▸ **Problem requirements**:
Copy every line of the entries that includes the word "rule".
[Supplied records — start]
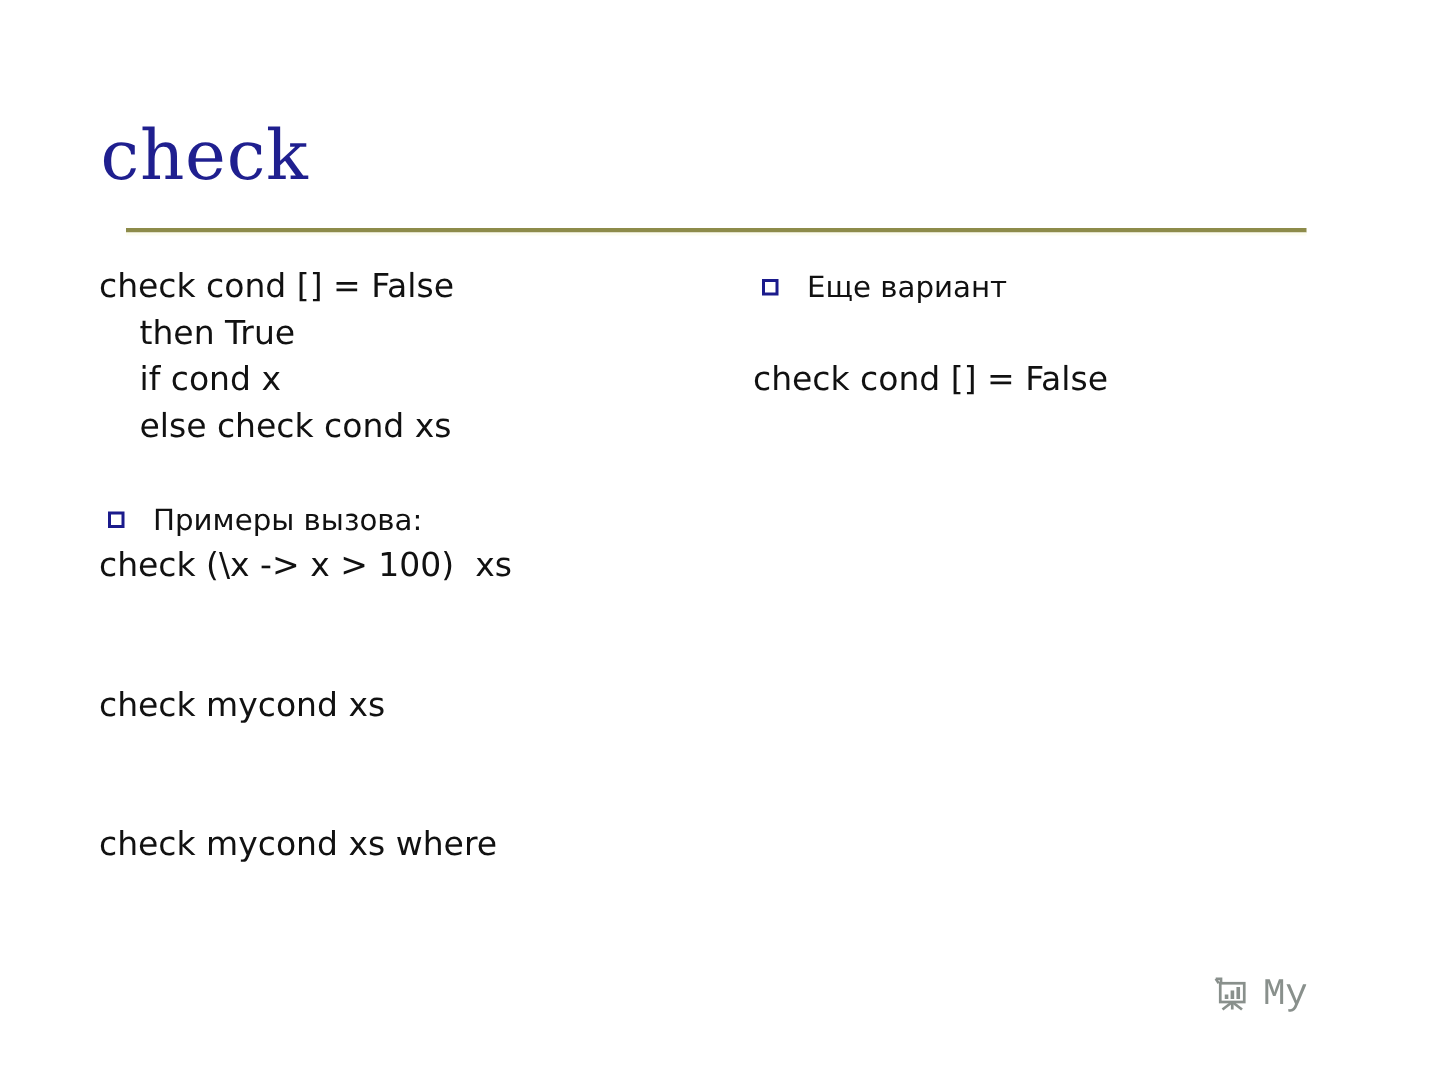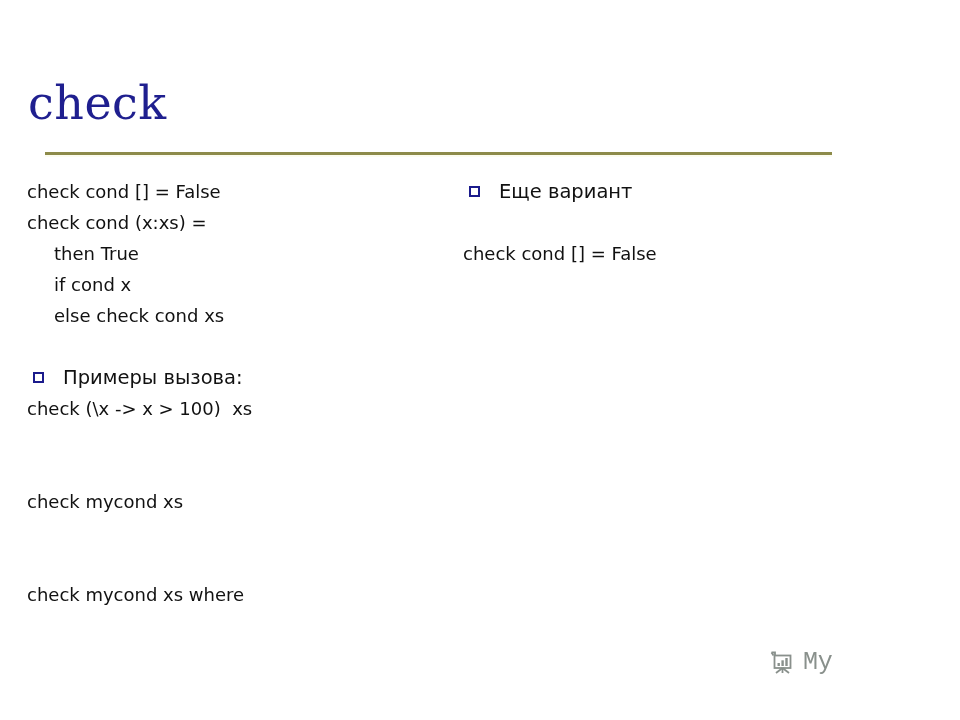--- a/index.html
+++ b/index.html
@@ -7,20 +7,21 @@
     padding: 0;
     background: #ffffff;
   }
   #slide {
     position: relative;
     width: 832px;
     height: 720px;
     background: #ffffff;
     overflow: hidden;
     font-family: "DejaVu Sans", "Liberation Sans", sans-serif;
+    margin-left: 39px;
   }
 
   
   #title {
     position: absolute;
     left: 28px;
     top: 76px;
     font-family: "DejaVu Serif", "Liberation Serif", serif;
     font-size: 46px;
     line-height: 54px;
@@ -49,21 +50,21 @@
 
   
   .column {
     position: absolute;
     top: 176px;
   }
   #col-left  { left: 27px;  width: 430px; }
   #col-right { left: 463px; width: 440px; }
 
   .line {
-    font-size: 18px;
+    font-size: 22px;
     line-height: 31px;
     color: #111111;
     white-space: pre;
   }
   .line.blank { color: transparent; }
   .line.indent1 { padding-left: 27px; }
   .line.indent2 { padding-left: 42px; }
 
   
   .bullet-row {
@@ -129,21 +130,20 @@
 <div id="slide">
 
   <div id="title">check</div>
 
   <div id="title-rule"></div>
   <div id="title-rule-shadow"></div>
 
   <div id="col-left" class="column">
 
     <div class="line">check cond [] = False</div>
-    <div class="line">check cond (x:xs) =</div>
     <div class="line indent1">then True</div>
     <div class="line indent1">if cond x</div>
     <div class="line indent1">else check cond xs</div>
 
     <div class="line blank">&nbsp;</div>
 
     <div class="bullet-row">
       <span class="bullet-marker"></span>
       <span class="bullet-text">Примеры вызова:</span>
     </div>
[Supplied records — finish]
▸ **Solution**:
   <div id="title-rule"></div>
   <div id="title-rule-shadow"></div>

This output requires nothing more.